Kendriya Vidyalaya, NTPC Kayamkulam is located in the town of Cheppad, Haripad. Affiliated to CBSE, this school started functioning on 28 July 1999. Under the funding of NTPC, Kendriya Vidyalaya caters mainly to the needs of the project employees. This KV, along with all the other KV's strives to provide quality education to children across India. It is a part of the Kendriya Vidyalaya Sangathan under the Ministry of Human Resource Development, Govt of India

Infrastructure

There are 13 classrooms, five science labs, a fully automated library, an art room, a computer lab, an Audio-Visual room, a children playground, a cricket pitch, a volleyball court, a football ground and an athletics field. The Vidyalaya has spacious buildings with all infrastructural facilities like well ventilated class rooms, full-fledged laboratories in physics, chemistry, biology for +2 classes, mathematics lab, language lab, computer lab with more than 25 computers, A.V. room with LCD projector, O.H. projectors, activity room, broadband internet facility with LAN, vast play ground with basketball & shuttle badminton courts etc.

Library

The Vidyalaya library has over 6672 titles and subscribe to about 40 periodicals.

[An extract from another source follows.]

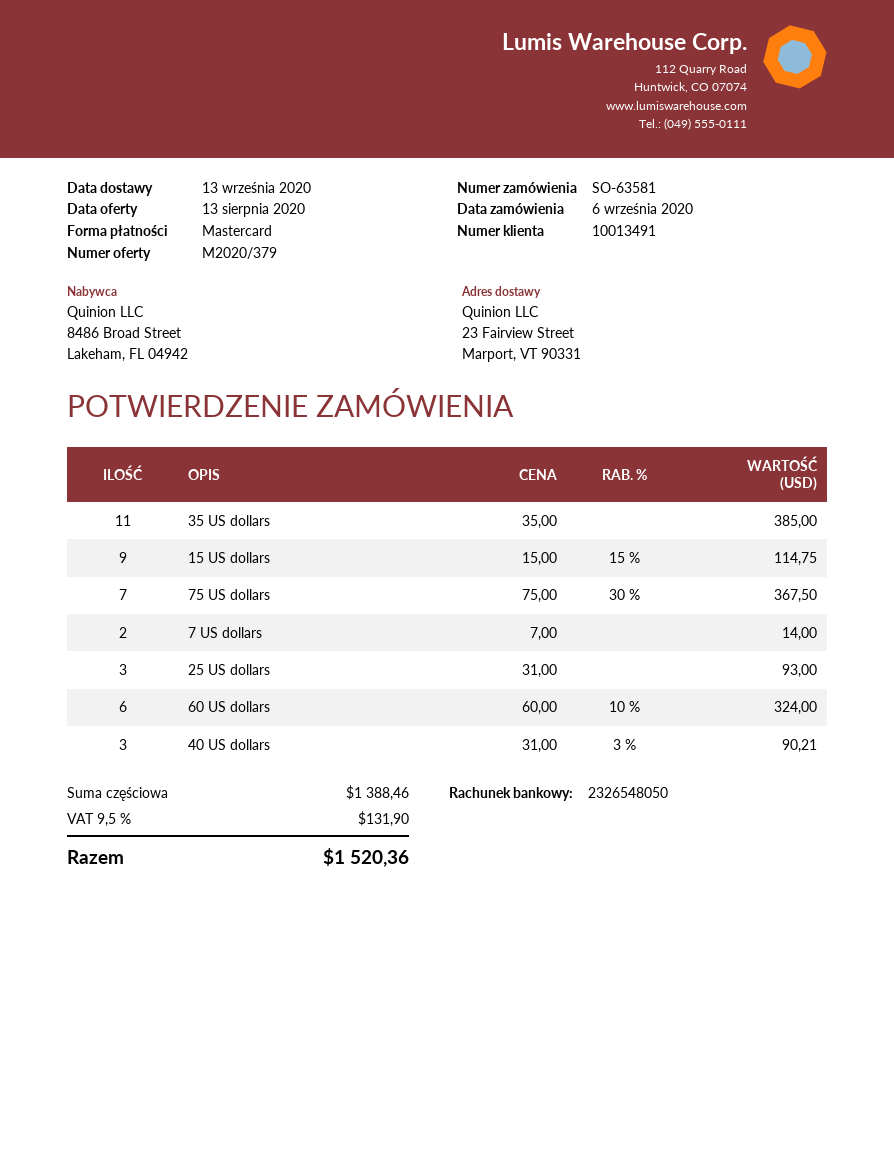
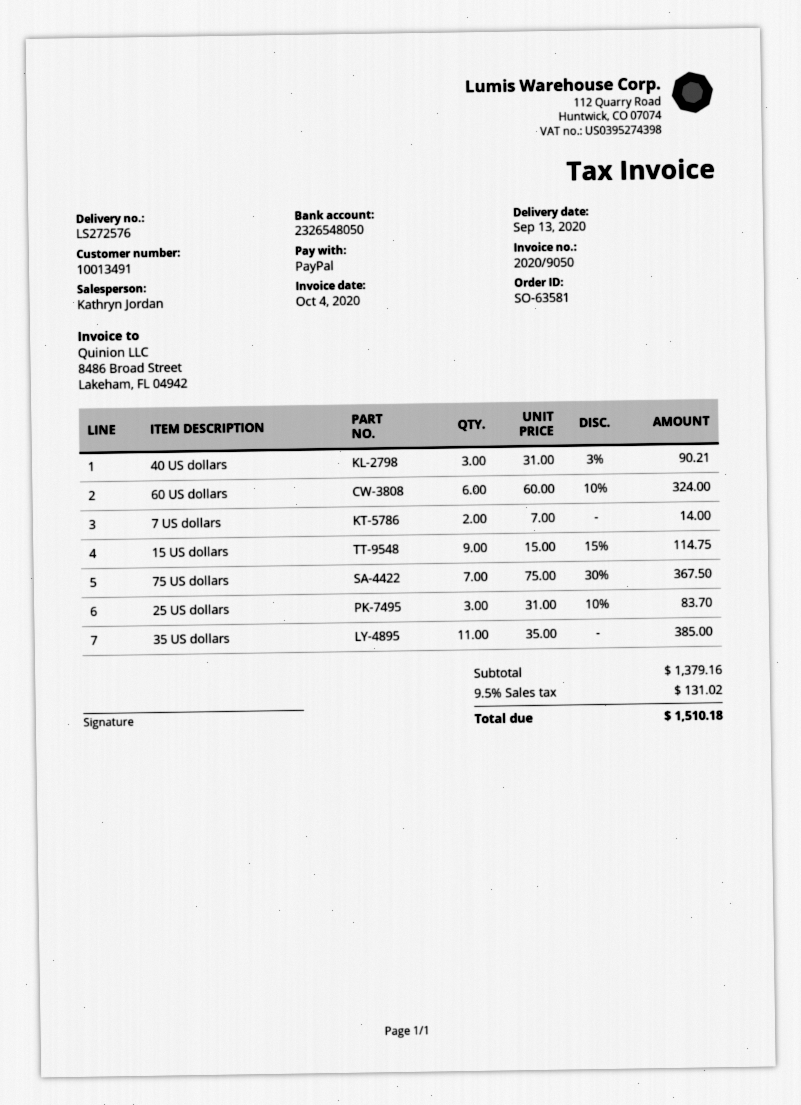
payment method: Mastercard -> PayPal
25 US dollars: 3 x 31.00 = 93.00 -> 3 x 31.00 - 10% = 83.70
subtotal: 1388.46 -> 1379.16
tax: 9.5% = 131.90 -> 9.5% = 131.02
total: 1520.36 -> 1510.18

The Kendriya Vidyalaya Sangathan adopted the new library policy as per thand 138 in its Education Code 2008. The library is automated by using PALIbS library management software. All the books are classified and bar-coded. Apart from the main library class room, a section is being maintained exclusively for primary children. Children write book reviews for every book they read. Library committee is formed to make the library services more effective. Guidance and counselling section is functioning in the library by providing necessary library materials to the Vidyalaya community. The library maintains a website.

Education

The school follows 10+2 pattern of CBSE. It has one classroom for each of the twelve classes. It provides for a general education of 10 years leading to the All India Secondary School Examination of the Central Board of Secondary Education (CBSE).